# Directions:
From the entries below, gather every line containing the string "color".

# Provided data:
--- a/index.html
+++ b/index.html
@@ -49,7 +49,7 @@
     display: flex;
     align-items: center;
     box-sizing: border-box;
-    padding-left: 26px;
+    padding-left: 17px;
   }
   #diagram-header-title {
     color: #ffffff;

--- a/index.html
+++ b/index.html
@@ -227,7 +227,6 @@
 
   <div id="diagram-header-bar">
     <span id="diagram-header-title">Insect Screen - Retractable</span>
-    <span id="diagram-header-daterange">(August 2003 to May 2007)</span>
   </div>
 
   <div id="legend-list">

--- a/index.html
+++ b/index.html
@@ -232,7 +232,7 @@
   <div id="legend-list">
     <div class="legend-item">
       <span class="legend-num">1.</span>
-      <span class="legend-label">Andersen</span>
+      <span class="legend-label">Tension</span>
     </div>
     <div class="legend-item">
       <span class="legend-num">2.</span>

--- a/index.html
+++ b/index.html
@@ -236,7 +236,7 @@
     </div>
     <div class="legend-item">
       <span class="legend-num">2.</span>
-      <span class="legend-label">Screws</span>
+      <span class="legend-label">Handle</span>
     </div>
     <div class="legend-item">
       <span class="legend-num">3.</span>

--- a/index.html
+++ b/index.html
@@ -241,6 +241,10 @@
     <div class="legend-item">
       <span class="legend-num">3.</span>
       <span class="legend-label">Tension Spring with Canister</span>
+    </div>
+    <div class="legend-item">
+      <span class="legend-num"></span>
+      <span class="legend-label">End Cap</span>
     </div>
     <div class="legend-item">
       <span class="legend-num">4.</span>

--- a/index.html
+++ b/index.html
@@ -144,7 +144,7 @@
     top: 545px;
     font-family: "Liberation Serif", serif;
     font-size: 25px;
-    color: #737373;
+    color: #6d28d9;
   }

---

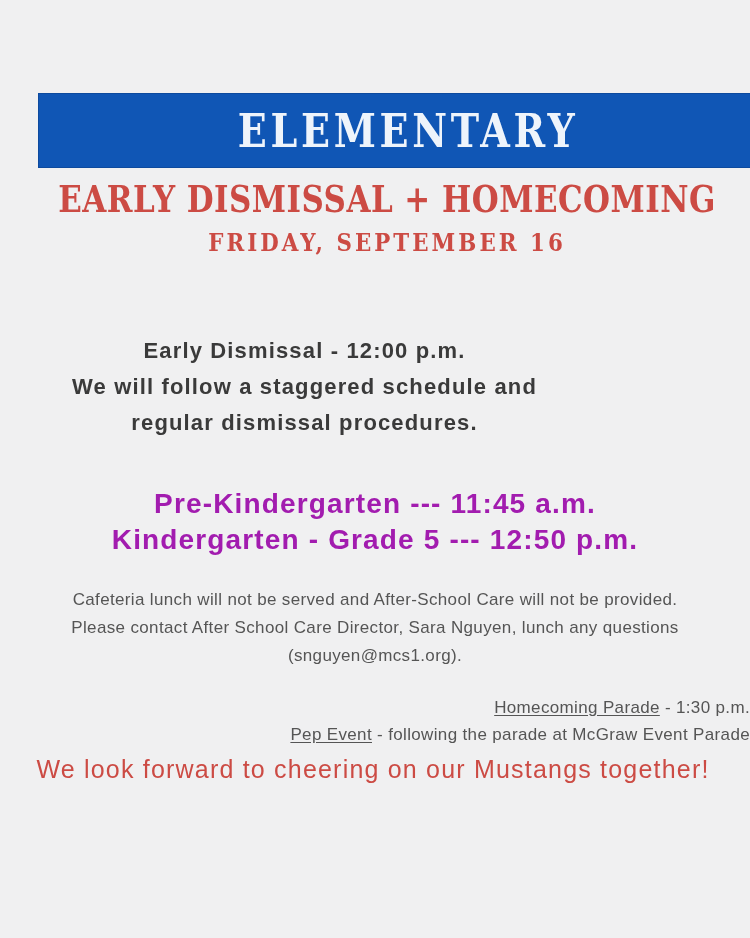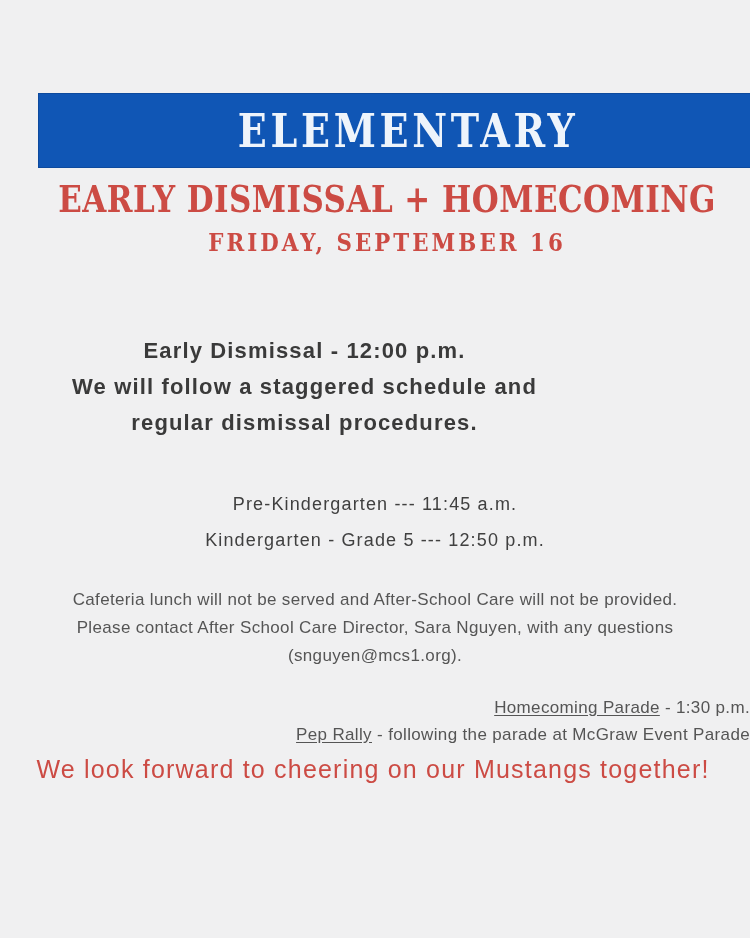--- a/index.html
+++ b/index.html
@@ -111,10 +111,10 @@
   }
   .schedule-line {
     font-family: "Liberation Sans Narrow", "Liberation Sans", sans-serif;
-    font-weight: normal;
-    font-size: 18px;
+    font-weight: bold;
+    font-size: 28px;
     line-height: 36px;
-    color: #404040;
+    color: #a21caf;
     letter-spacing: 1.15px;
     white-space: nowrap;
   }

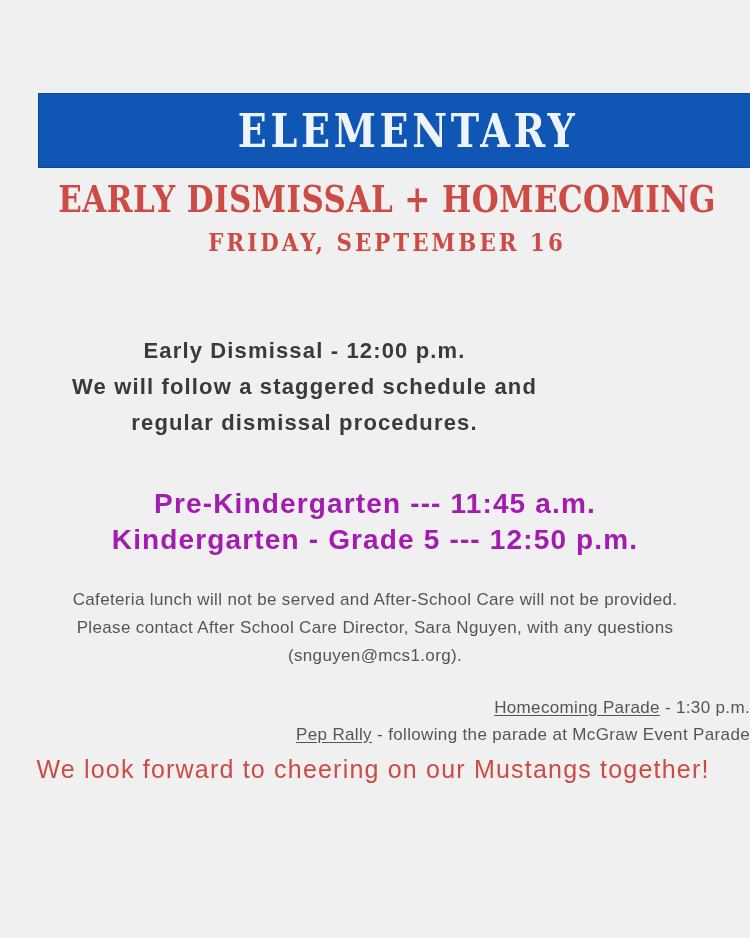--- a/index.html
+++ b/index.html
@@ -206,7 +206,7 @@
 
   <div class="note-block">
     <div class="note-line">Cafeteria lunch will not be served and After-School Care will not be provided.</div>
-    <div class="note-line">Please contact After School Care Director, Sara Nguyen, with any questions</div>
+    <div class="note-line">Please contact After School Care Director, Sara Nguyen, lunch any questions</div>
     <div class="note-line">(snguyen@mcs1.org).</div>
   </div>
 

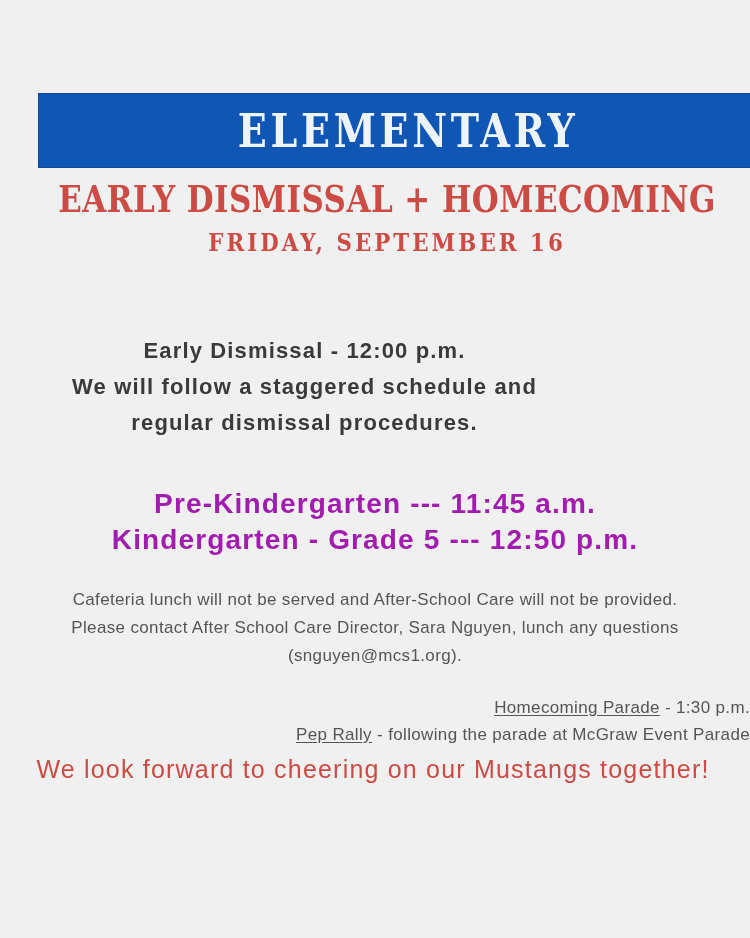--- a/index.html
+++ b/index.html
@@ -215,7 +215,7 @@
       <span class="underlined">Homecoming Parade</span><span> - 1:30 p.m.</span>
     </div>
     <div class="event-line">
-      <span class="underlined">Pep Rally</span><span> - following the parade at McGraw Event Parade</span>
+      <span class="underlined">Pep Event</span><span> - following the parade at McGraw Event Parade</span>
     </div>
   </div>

# Solution below:
     color: #ffffff;
-    color: #737373;
+    color: #6d28d9;
-    color: #404040;
+    color: #a21caf;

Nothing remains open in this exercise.